Wikipedia:Dead external links
From Wikipedia, the free encyclopedia
Active Wiki Fixup Projects |
---|
Leading the charge in the War on Error! Must be active, systematic, have lists, & need help. |
Writing |
Dead-end pages These pages are not wikified. |
Neglected articles Most wanted stubs Shortpages (Updated from January 25 2006 dump, all still active as of April 2006) |
Most wanted articles Articles requested for more than a year |
Missing articles Wikipedia is not as complete as you might think! |
Other |
Uncategorised articles Help categorise articles. |
Orphaned articles Help link to these orphaned articles. |
Stubsensor Help remove stub tags from articles they don't belong on. |
Articles that need to be wikified Massive backlog. |
Orphaned talk pages Talk pages without corresponding articles.
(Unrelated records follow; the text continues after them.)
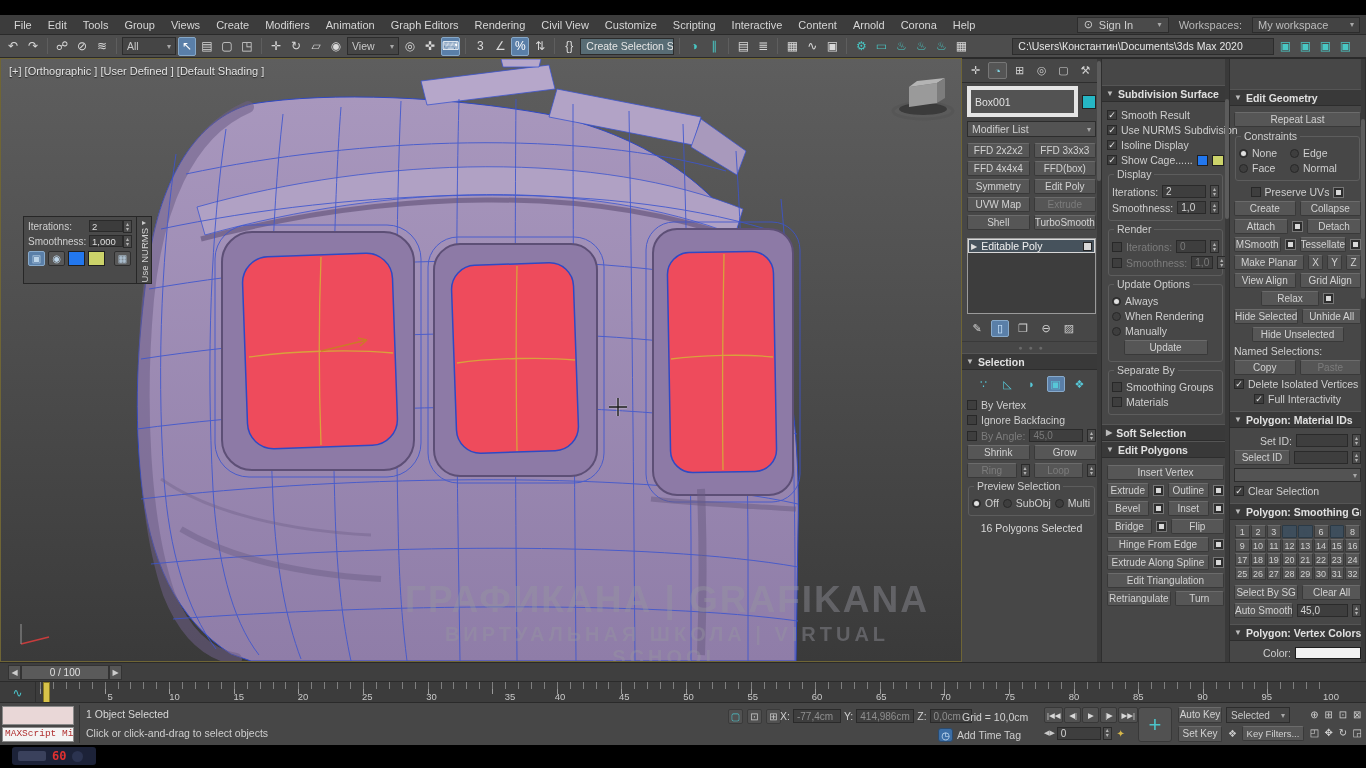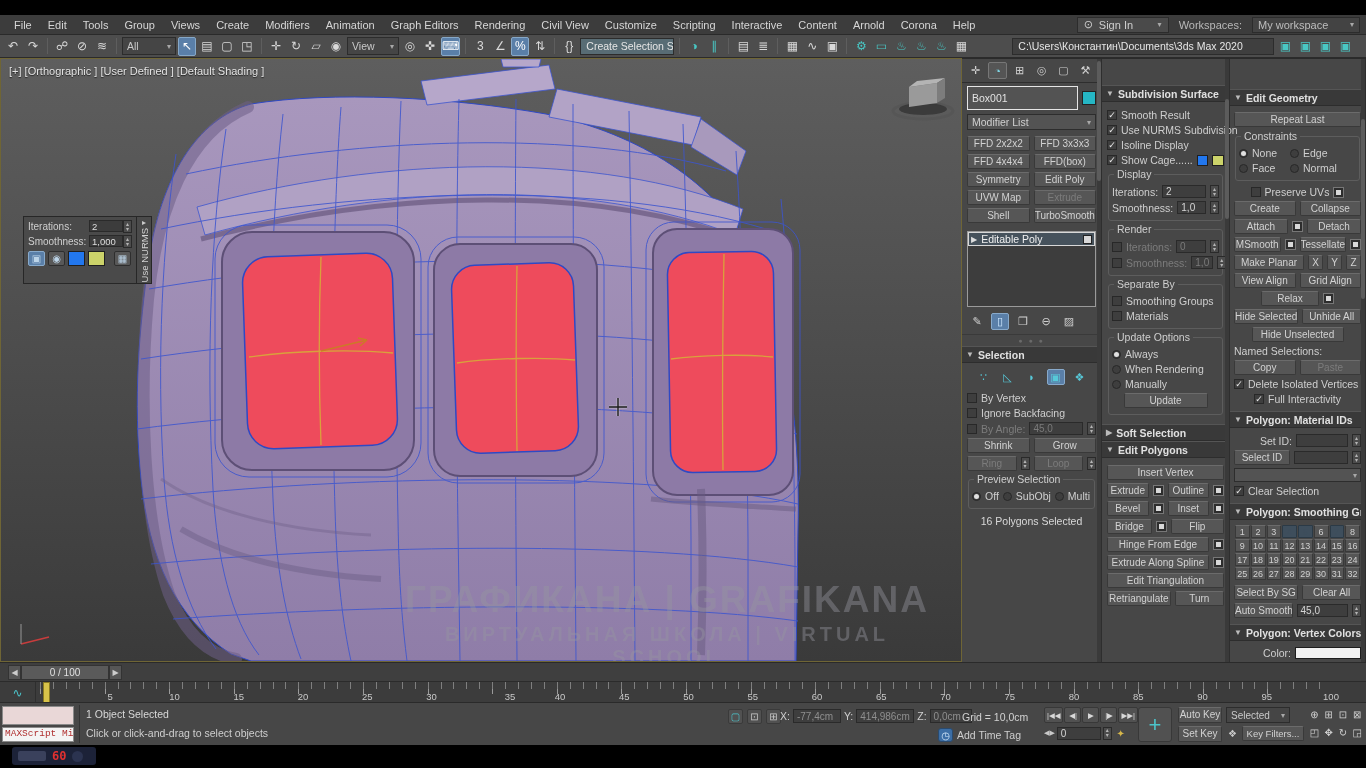--- a/index.html
+++ b/index.html
@@ -62,7 +62,7 @@
   .cp-tab{width:19px;height:17px;display:flex;align-items:center;justify-content:center;font-size:11px;color:#cfcfcf;border:1px solid transparent;border-radius:2px;}
   .cp-tab.active{background:#555;border-color:#777;color:#7fd4e2;}
   .name-row{display:flex;align-items:center;gap:4px;padding:3px 5px;}
-  .name-field{flex:1;height:24px;background:#535353;border:1px solid #e5e5e5;display:flex;align-items:center;padding:0 4px;font-size:10.5px;color:#e2e2e2;}
+  .name-field{flex:1;height:31px;background:#535353;border:4px solid #e5e5e5;display:flex;align-items:center;padding:0 4px;font-size:10.5px;color:#e2e2e2;}
   .obj-color{width:14px;height:14px;border:1px solid #222;}
   .modlist{margin:1px 5px 4px;height:16px;background:#535353;border:1px solid #2d2d2d;display:flex;align-items:center;justify-content:space-between;padding:0 4px;font-size:10.5px;}
   .mod-grid{display:grid;grid-template-columns:1fr 1fr;gap:3px 4px;padding:2px 5px 6px;}

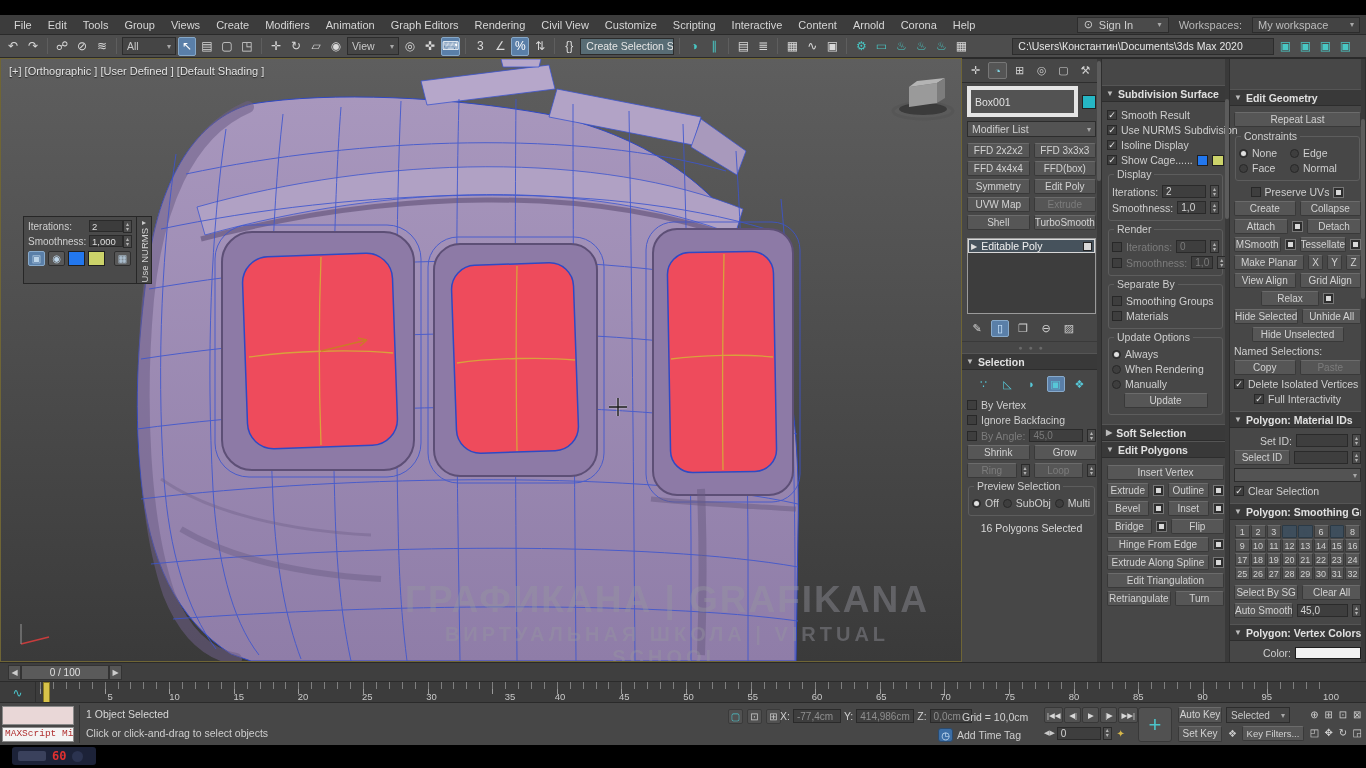--- a/index.html
+++ b/index.html
@@ -547,6 +547,24 @@
               </div>
           </div>
           <div class="group">
+            <span class="gtitle">Update Options</span>
+            <div class="row">
+                <span class="radio sel"></span>
+                <span class="lbl">Always</span>
+              </div>
+            <div class="row">
+                <span class="radio"></span>
+                <span class="lbl">When Rendering</span>
+              </div>
+            <div class="row">
+                <span class="radio"></span>
+                <span class="lbl">Manually</span>
+              </div>
+            <div class="row center">
+                <div class="btn" style="width:84px;">Update</div>
+              </div>
+          </div>
+          <div class="group">
             <span class="gtitle" ind="subdivision.separate_title">Separate By</span>
             <div class="row">
                 <span class="chk"></span>
@@ -555,24 +573,6 @@
             <div class="row">
                 <span class="chk"></span>
                 <span class="lbl">Materials</span>
-              </div>
-          </div>
-          <div class="group">
-            <span class="gtitle">Update Options</span>
-            <div class="row">
-                <span class="radio sel"></span>
-                <span class="lbl">Always</span>
-              </div>
-            <div class="row">
-                <span class="radio"></span>
-                <span class="lbl">When Rendering</span>
-              </div>
-            <div class="row">
-                <span class="radio"></span>
-                <span class="lbl">Manually</span>
-              </div>
-            <div class="row center">
-                <div class="btn" style="width:84px;">Update</div>
               </div>
           </div>
         </div>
Administrators only. |
Disambiguation pages with links (Updated September 6 2006) |
Templates with red links (Updated January 25 2006) |
Linkrot Fix broken links to external websites. |
Transwiki log cleanup Articles that have been transwikied and need to be checked for possible merging or deletion. |
Main - Inactive - Mini |
Like almost all large websites, Wikipedia also suffers from the phenomenon known as link rot, where external links go stale after a period of time. As of the December 14th, 2005 database dump, Wikipedia contained 1,120,609 external links, many of which are no longer functioning.
Such dead links are unwanted, and should be fixed on a regular basis. You can either try to find the current location of the document using a Google inurl search, or use the {{dlw}} or {{dlw-inline}} templates to point to the Internet Archive version of the document, like this: {{dlw|dead URL|caption}}, e.g.: {{dlw|http://free.oszoo.org/|OS Zoo webpage}}. For dead links inside paragraphs, use {{dlw-inline|url=dead URL|title=caption}}, which will not disturb the flow of text as much.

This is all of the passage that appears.